_WORK INSTRUCTION:_ Identify, in the records below, every line where the string "command" appears, and copy each such line.

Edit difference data
%%
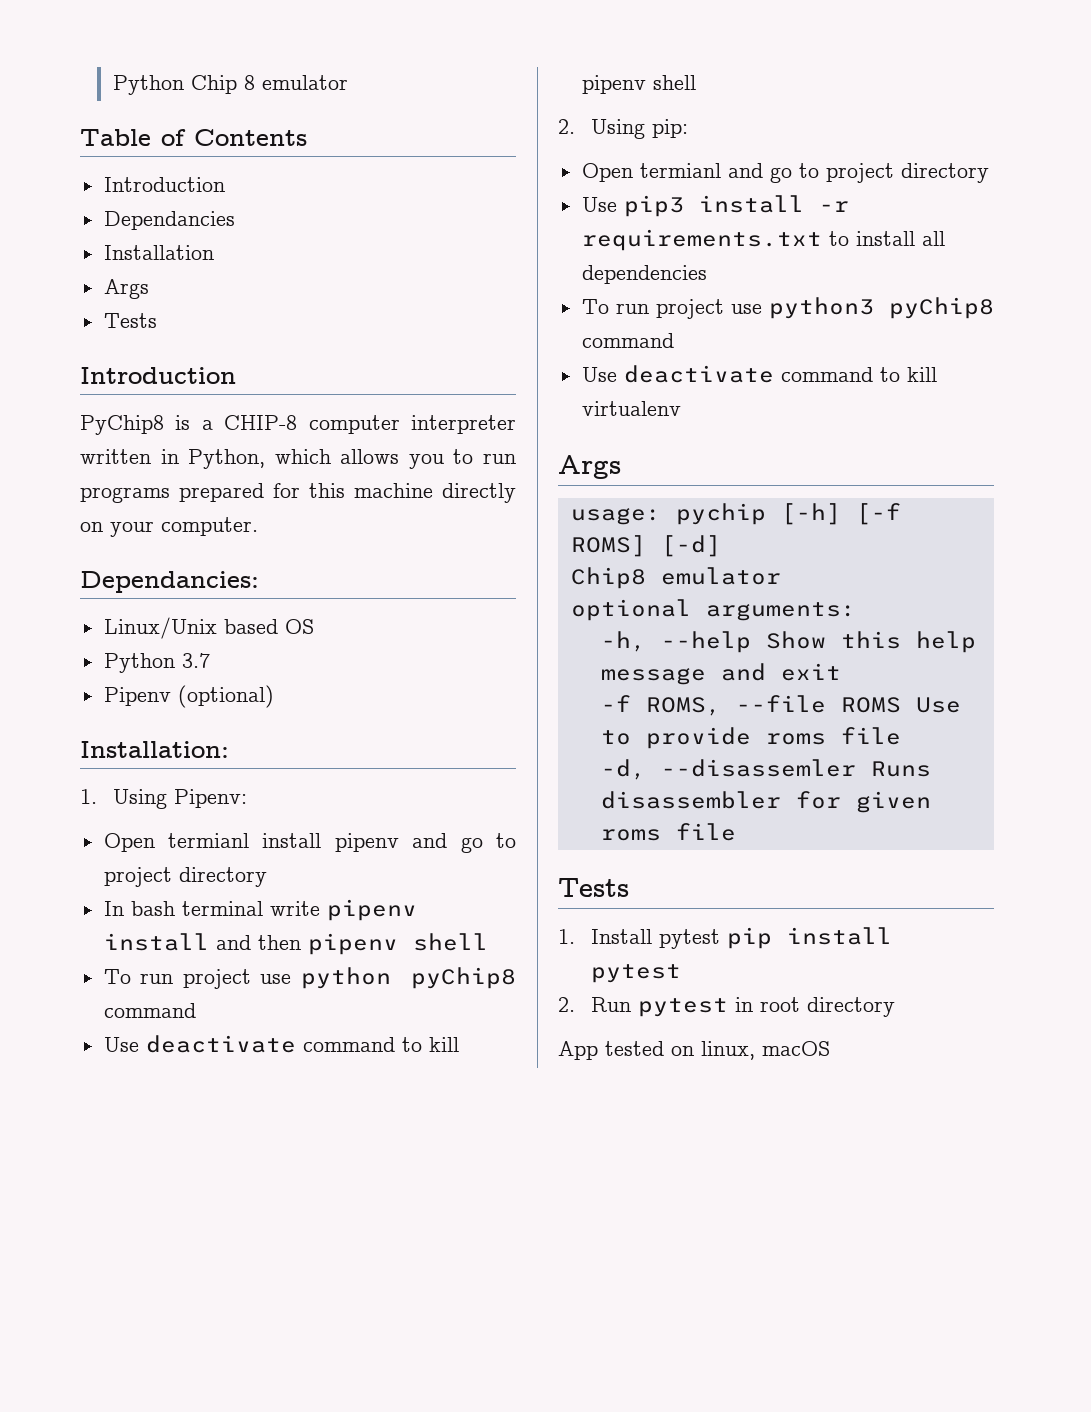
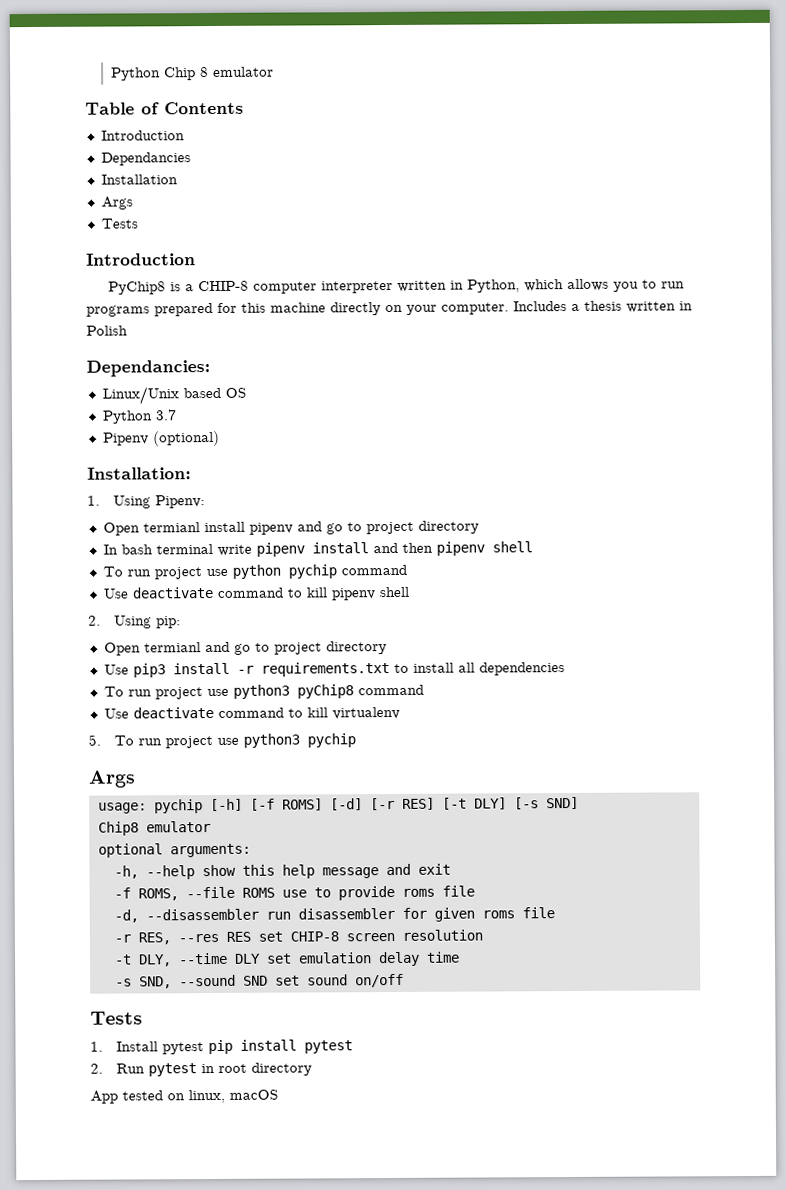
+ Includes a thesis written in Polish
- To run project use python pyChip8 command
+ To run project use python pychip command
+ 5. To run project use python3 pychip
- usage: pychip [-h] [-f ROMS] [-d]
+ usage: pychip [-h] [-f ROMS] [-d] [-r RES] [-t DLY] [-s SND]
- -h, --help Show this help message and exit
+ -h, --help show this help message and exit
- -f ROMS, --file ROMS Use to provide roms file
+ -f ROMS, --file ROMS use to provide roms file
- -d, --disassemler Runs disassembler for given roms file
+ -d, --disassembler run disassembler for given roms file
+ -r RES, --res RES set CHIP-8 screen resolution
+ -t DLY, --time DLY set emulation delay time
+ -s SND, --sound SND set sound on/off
%%
_ANSWER BELOW:_
- To run project use python pyChip8 command
+ To run project use python pychip command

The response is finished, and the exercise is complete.